[Pacemaker] continue starting chain with failed group resources

Wed Dec 15 10:56:02 EST 2010

On Tue, Dec 14, 2010 at 06:18:16PM -0700, Patrick H. wrote:
> 
> 
> Sent: Tue Dec 14 2010 11:37:06 GMT-0700 (Mountain Standard Time)
> From: Dejan Muhamedagic <dejanmm at fastmail.fm>
> To: The Pacemaker cluster resource manager <pacemaker at oss.clusterlabs.org>
> Subject: Re: [Pacemaker] continue starting chain with failed group
> resources
> >Hi,
> >
> >On Mon, Dec 13, 2010 at 10:43:36PM -0700, Patrick H. wrote:
> >>After tinkering with this for a few hours I finally have something working.
> >>
> >>colocation co-raid inf: ( md_raid iscsi_1 iscsi_2 iscsi_3 )
> >
> >This should be noop. You'd want something like this, I think:
> >
> >colocation co-raid inf: md_raid ( iscsi_1 iscsi_2 iscsi_3 )
> >
> No, that makes the md_raid service depend on all the iscsi services
> being started, which I dont want

Yes, of course. It's just that in the given context, that seems
to be the only sensible relation between the resources.

> >>order or-raid 0: ( iscsi_1 iscsi_2 iscsi_3 ) md_raid
> >>
> >>Got rid of the group, changed the score on the order to 0, and
> >>changed the grouping of both the colocation and order. This
> >>*appears* to function as intended, but if anyone can point out any
> >>pitfalls I'd appreciate it
> >>
> >>-Patrick
> >>
> >>Sent: Mon Dec 13 2010 21:12:04 GMT-0700 (Mountain Standard Time)
> >>From: Patrick H. <pacemaker at feystorm.net>
> >>To: The Pacemaker cluster resource manager <pacemaker at oss.clusterlabs.org>
> >>Subject: [Pacemaker] continue starting chain with failed group resources
> >>>Is there a way to continue down a chain of starting resources once
> >>>a previous resource hast tried to start, no matter if the try was
> >>>successful or not?
> >
> >No, that's currently not possible to express. I think that you
> >should take the iSCSI resources out of the cluster and let them
> >start on boot _before_ the cluster manager. If there are not
> >enough disks, then the md_raid resource is going to fail.
> Cant do that either. When the node that is currently using the iscsi
> services fails, they have to be migrated over to another host so it
> can assemble them into a raid array. If theyre not being managed by
> pacemaker, they wont migrate.

Perhaps you can then set on_fail=fence for say a filesystem which
is on top of this md_raid.

> I made a few more tweaks from the configuration I posted earlier and
> it seems to work pretty good with only one exception.
> colocation co-raid inf: ( md_raid iscsi_1 iscsi_2 iscsi_3 )

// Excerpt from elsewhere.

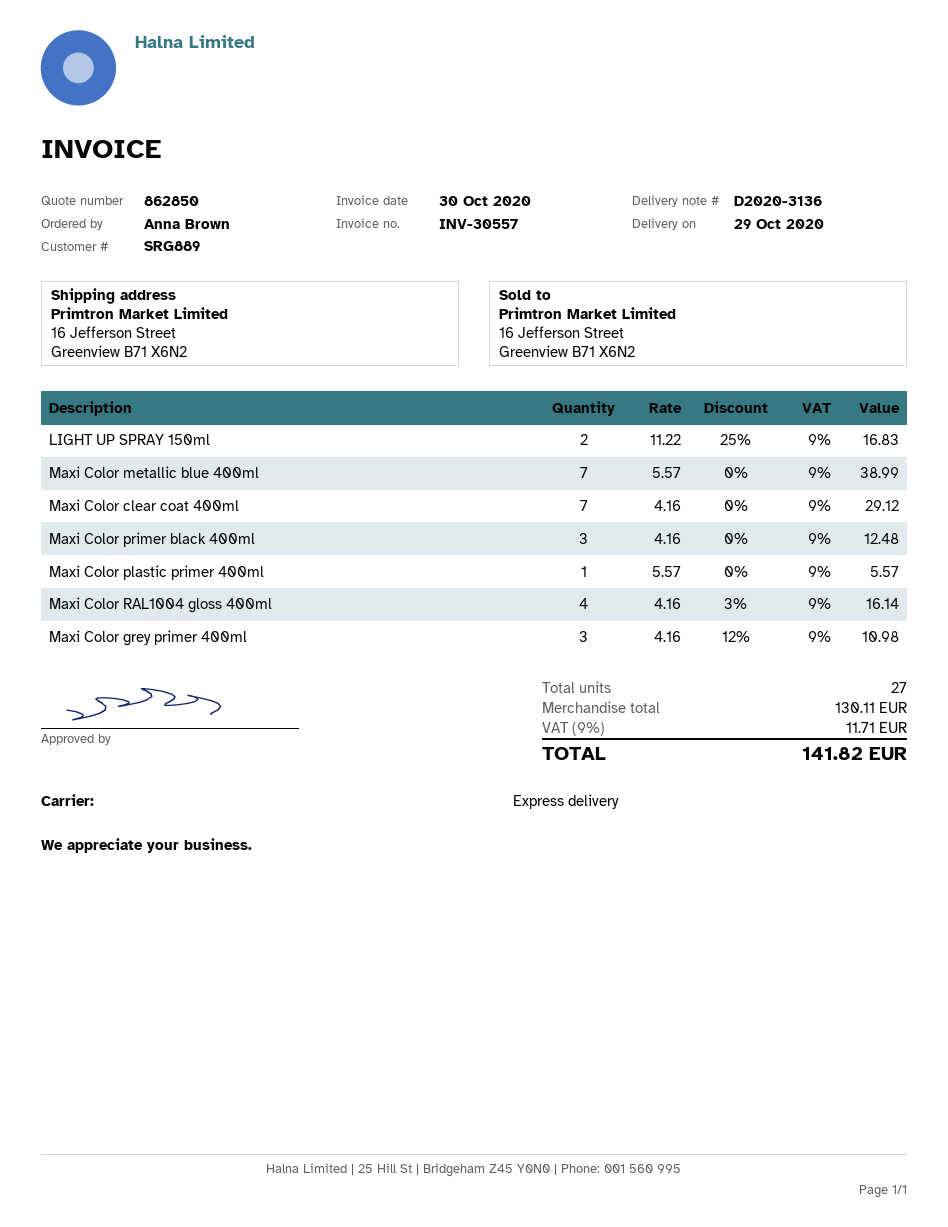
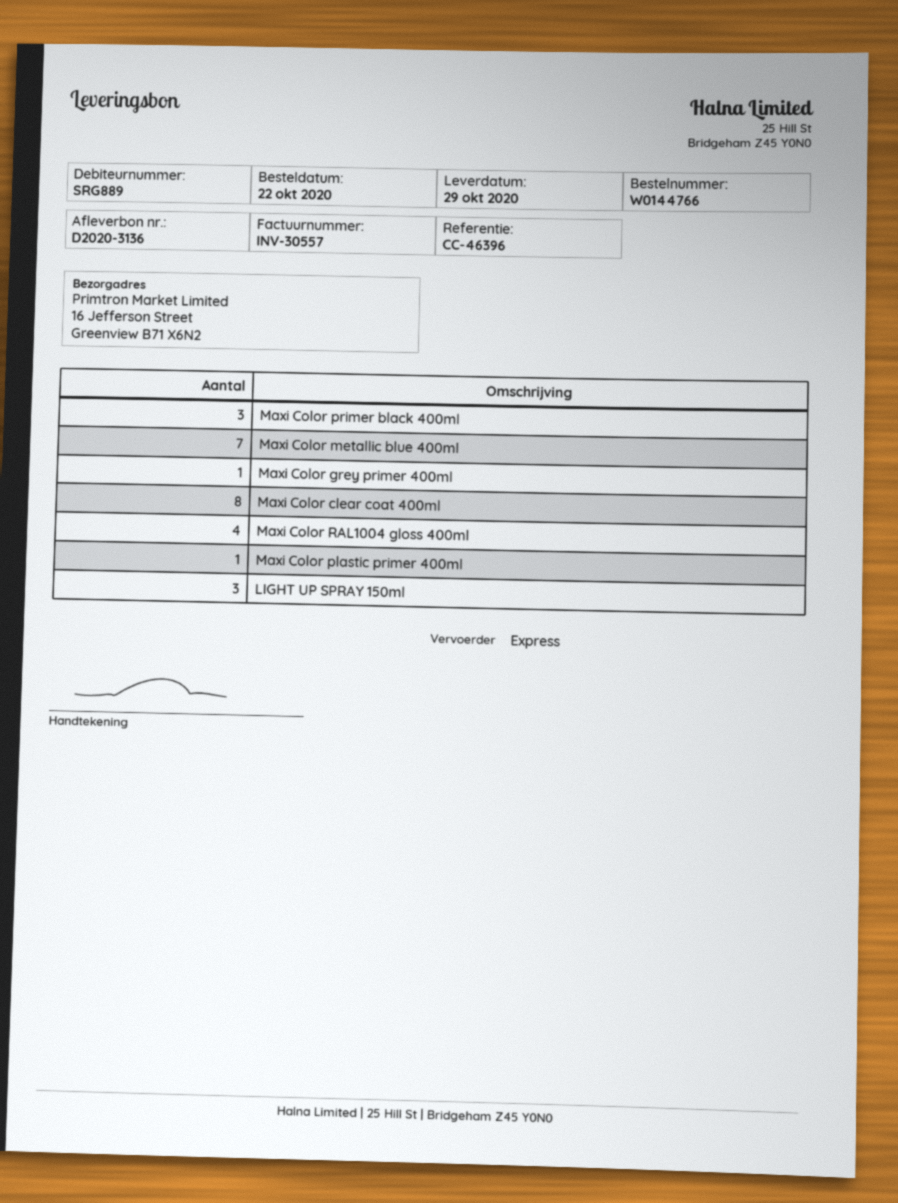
LIGHT UP SPRAY 150ml: 2 -> 3
Maxi Color clear coat 400ml: 7 -> 8
Maxi Color grey primer 400ml: 3 -> 1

If this collocation makes a difference, then I really don't know
what it is.

> order or-raid_start 0: ( iscsi_1:start iscsi_2:start iscsi_3:start )
> md_raid:start
> order or-raid_stop inf: md_raid:stop ( iscsi_1:stop iscsi_2:stop
> iscsi_3:stop )
> 
> That makes it so that when they start up, they start in order, but
> it isnt required that every iscsi start before md_raid, just that
> they try to start

That's not how advisory order is defined, i.e. it has an effect
only in case both resources are to be started or stopped. For
instance, if all iscsi resources fail, the md_raid one would
continue to run. See Configuration Explained or Ordering
Explained doc.

> Then when they stop, its manditory that they stop in that order so
> that no iscsi service will stop while md_raid is still running.
> 
> The exception I mentioned is a bug in the policy engine. Bug 2435.
> The policy engine allows resources within a colocation set to start
> on other nodes. So if I were to stop one of the iscsi services, and
> then start it again, it might start on a different node. Unless this
> bug gets fixed soon, I'll probably modify the iscsi script so that

That bug is in the state fixed. If you think it's not fixed, then
you should reopen it.

> all the iscsi devices are under 1 resource.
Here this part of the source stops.